Saved data entries:
===============

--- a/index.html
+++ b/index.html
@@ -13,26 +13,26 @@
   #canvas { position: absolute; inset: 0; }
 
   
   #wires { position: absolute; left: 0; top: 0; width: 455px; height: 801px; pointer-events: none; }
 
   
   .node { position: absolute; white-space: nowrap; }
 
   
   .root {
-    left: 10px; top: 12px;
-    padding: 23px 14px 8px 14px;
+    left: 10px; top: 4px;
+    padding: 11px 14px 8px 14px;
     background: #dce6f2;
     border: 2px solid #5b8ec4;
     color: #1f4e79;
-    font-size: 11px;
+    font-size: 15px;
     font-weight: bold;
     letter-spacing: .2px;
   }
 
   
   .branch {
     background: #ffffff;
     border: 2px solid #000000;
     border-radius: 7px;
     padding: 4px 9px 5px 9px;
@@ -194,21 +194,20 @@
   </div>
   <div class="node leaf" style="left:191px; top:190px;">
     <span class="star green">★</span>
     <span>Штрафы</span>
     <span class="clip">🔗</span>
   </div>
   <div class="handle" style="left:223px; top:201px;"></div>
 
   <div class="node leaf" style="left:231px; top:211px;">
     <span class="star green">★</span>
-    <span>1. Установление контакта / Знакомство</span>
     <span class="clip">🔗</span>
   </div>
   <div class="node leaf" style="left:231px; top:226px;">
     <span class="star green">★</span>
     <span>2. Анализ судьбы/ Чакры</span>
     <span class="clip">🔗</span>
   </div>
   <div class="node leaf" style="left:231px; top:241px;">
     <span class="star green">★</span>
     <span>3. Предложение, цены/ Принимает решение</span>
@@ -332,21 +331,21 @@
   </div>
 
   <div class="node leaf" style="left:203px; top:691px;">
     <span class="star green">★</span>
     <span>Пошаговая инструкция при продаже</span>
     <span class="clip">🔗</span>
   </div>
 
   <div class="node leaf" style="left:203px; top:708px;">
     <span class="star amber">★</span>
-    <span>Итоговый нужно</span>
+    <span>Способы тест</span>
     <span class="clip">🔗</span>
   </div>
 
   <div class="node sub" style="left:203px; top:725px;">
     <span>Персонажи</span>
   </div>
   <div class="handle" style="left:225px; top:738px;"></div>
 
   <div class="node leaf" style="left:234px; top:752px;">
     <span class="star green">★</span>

===============

**EXERCISE DETAILS**
Write the entries out once more, exactly as given.

**WRITTEN RESPONSE**
--- a/index.html
+++ b/index.html
@@ -13,26 +13,26 @@
   #canvas { position: absolute; inset: 0; }
 
   
   #wires { position: absolute; left: 0; top: 0; width: 455px; height: 801px; pointer-events: none; }
 
   
   .node { position: absolute; white-space: nowrap; }
 
   
   .root {
-    left: 10px; top: 12px;
-    padding: 23px 14px 8px 14px;
+    left: 10px; top: 4px;
+    padding: 11px 14px 8px 14px;
     background: #dce6f2;
     border: 2px solid #5b8ec4;
     color: #1f4e79;
-    font-size: 11px;
+    font-size: 15px;
     font-weight: bold;
     letter-spacing: .2px;
   }
 
   
   .branch {
     background: #ffffff;
     border: 2px solid #000000;
     border-radius: 7px;
     padding: 4px 9px 5px 9px;
@@ -194,21 +194,20 @@
   </div>
   <div class="node leaf" style="left:191px; top:190px;">
     <span class="star green">★</span>
     <span>Штрафы</span>
     <span class="clip">🔗</span>
   </div>
   <div class="handle" style="left:223px; top:201px;"></div>
 
   <div class="node leaf" style="left:231px; top:211px;">
     <span class="star green">★</span>
-    <span>1. Установление контакта / Знакомство</span>
     <span class="clip">🔗</span>
   </div>
   <div class="node leaf" style="left:231px; top:226px;">
     <span class="star green">★</span>
     <span>2. Анализ судьбы/ Чакры</span>
     <span class="clip">🔗</span>
   </div>
   <div class="node leaf" style="left:231px; top:241px;">
     <span class="star green">★</span>
     <span>3. Предложение, цены/ Принимает решение</span>
@@ -332,21 +331,21 @@
   </div>
 
   <div class="node leaf" style="left:203px; top:691px;">
     <span class="star green">★</span>
     <span>Пошаговая инструкция при продаже</span>
     <span class="clip">🔗</span>
   </div>
 
   <div class="node leaf" style="left:203px; top:708px;">
     <span class="star amber">★</span>
-    <span>Итоговый нужно</span>
+    <span>Способы тест</span>
     <span class="clip">🔗</span>
   </div>
 
   <div class="node sub" style="left:203px; top:725px;">
     <span>Персонажи</span>
   </div>
   <div class="handle" style="left:225px; top:738px;"></div>
 
   <div class="node leaf" style="left:234px; top:752px;">
     <span class="star green">★</span>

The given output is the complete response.